SNE Master Research Projects Web Page


Home Previous years


This page reports the list of student projects with the type (long or short), the contact person for each project ("@" is replaced by "=>"), the status (available or assigned) the warning level (low, medium or high; where high means that is strongly suggested to submit the project proposal head of time to not incur in delays). New projects will be added at the end. All other information related with the projects are available on the course pages on Canvas.

Number and Type Title and Abstract Supervisor Status Warning
1 - short
Security impact of DNS over TLS (DoT) and DNS over HTTPS (DoH)

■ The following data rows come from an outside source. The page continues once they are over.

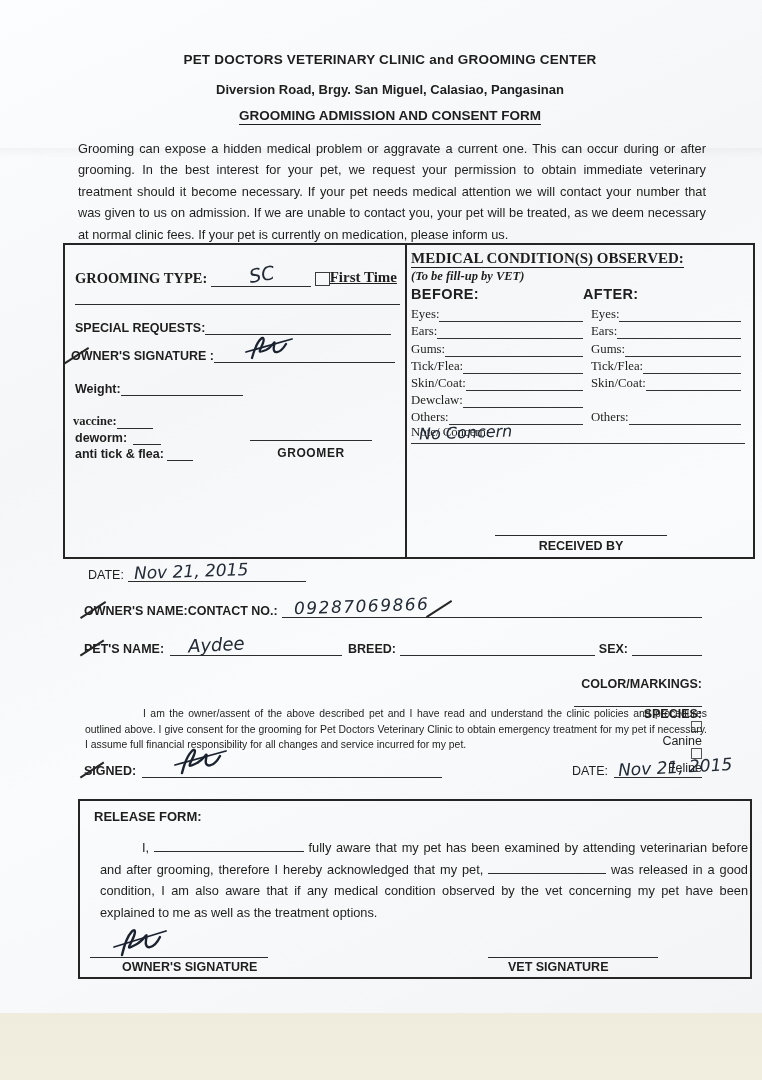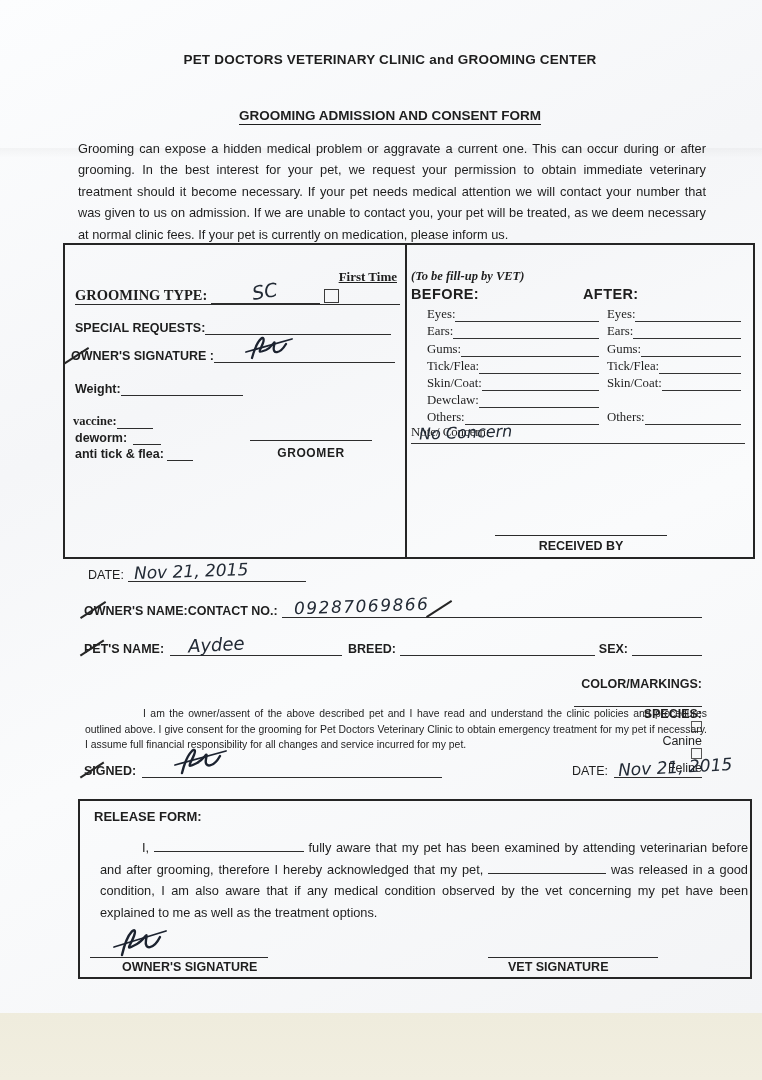"Diversion Road, Brgy. San Miguel," div.abs { html: none -> <div>Diversion Road, Brgy. San Miguel, Calasiao, Pangasinan</div> }
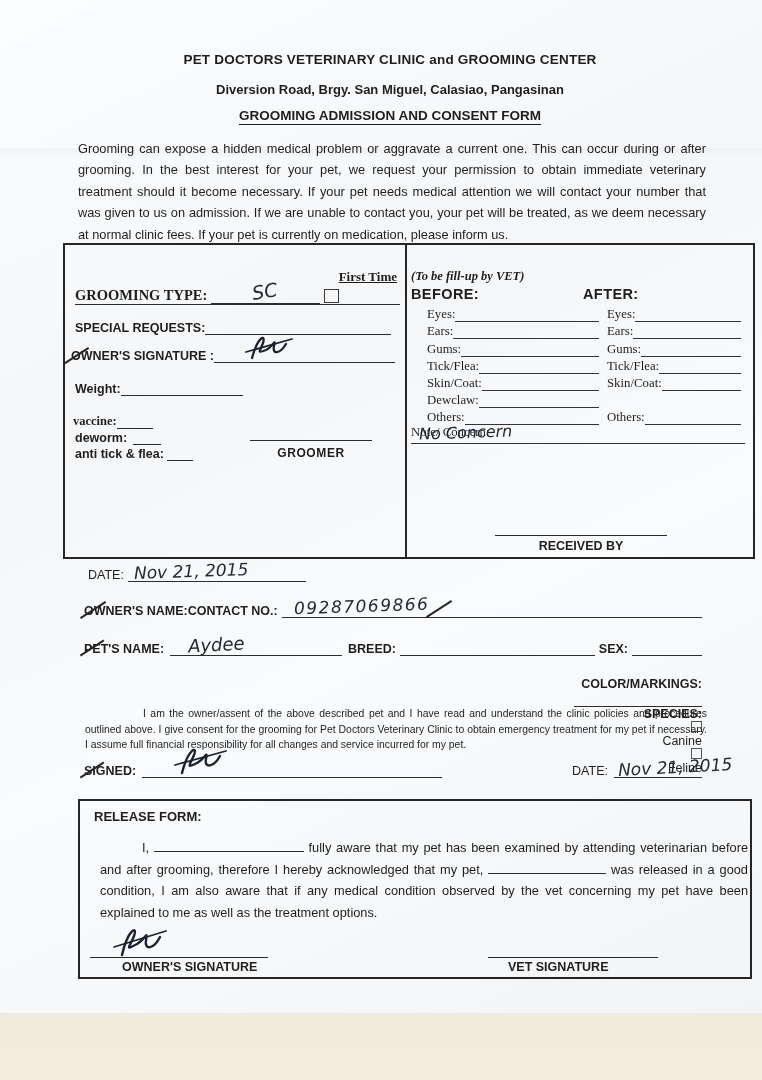"MEDICAL CONDITION(S) OBSERVED:" div.abs { html: none -> <div>MEDICAL CONDITION(S) OBSERVED:</div> }
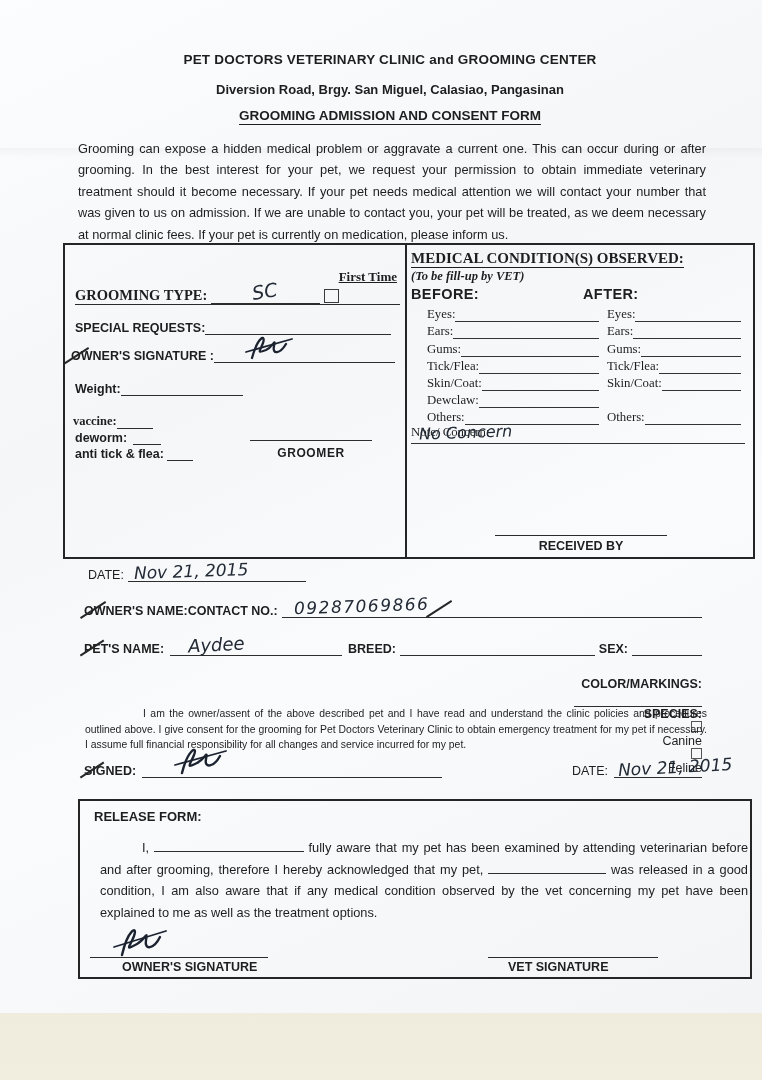"First Time" span.serifb { font-size: 13px -> 15px; margin-bottom: 19px -> 1px }
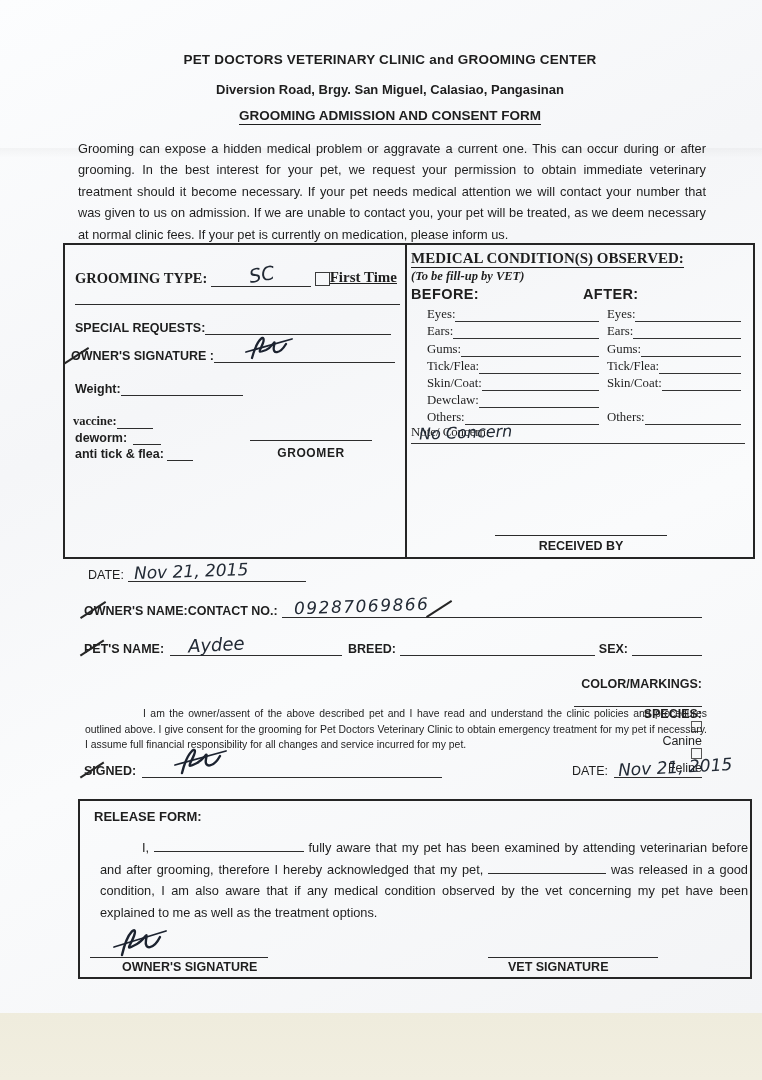"Eyes:" div.abs { margin-left: 16px -> none }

DNS resolution is a critical and sensitive service. By default, DNS queries and responses are sent in plaintext. There are mainly two recently developed protocols, DNS over TLS (DoT) and DNS over HTTPS (DoH), which are of growing importance aiming to protect DNS privacy. Such encrypted protocols are cleary of benefit by protecting integrity and confidentiality of DNS traffic. However, they can effectively disrupt security controls and network monitoring solutions. The goal of this research is to analyse the security impact of DoT and DoH in order to securely implement encrypted DNS without compromising network security.
Silke Knossen <silke.knossen=>kpn.com> unavailable
low
2 - short
Topic: TR-369 research

TR-69 is a commonly used protocol for remote management of modems/routers/gateways, which has been around for 15 years. Until now, this is how most consumer modems are remotely managed at KPN. A new protocol has been developed by the Broadband Forum, which is called TR-369. It is intended to replace TR-69. It offers a new architecture where multiple "controllers" (providers, vendors, or end users) can interact with endpoint devices (modems/routers, wifi controllers, iot etc). It supports multiple transport protocols, including websockets/COAP/MQTT/etc. KPN REDteam recently did a time boxed test on a test setup for a new modem which is controlled through TR369 (in this case, over MQTT), and we found some security issues.

Goals:
* Review TR369/transport protocol "suite" with regards to security.
* Create tooling/pentesting a modem with TR369 backend infrastructure.

References:
https://www.avsystem.com/blog/TR-369/
https://www.broadband-forum.org/download/TR-369.pdf

Notes:
Project available only for a group of two students
Anand Groenewegen <anand.groenewegen=>kpn.com> and Stef van Dop <stef.vandop=>kpn.com>
unavailable
medium
3 - short
Privacy and Robustness in DP-based (Differential Private based) Federated Learning

Federated learning is a collaborative learning infrastructure in which the data owners do not need to share raw data with one another or rely on a single trusted entity. Instead, the data owners jointly train a Machine Learning model through executing the model locally on their own data and only share the model parameters with the aggregator. While the participants only share the updated parameters, still some private information about underlying data can
be revealed from the shared parameters. To address this issue, Differential Privacy has been used as effective tool to protect information leakage over shared parameters in Federated Learning, say DP-FED. However, it has not yet been investigated whether (and to what extent) the DP-FED is resistant against attacks.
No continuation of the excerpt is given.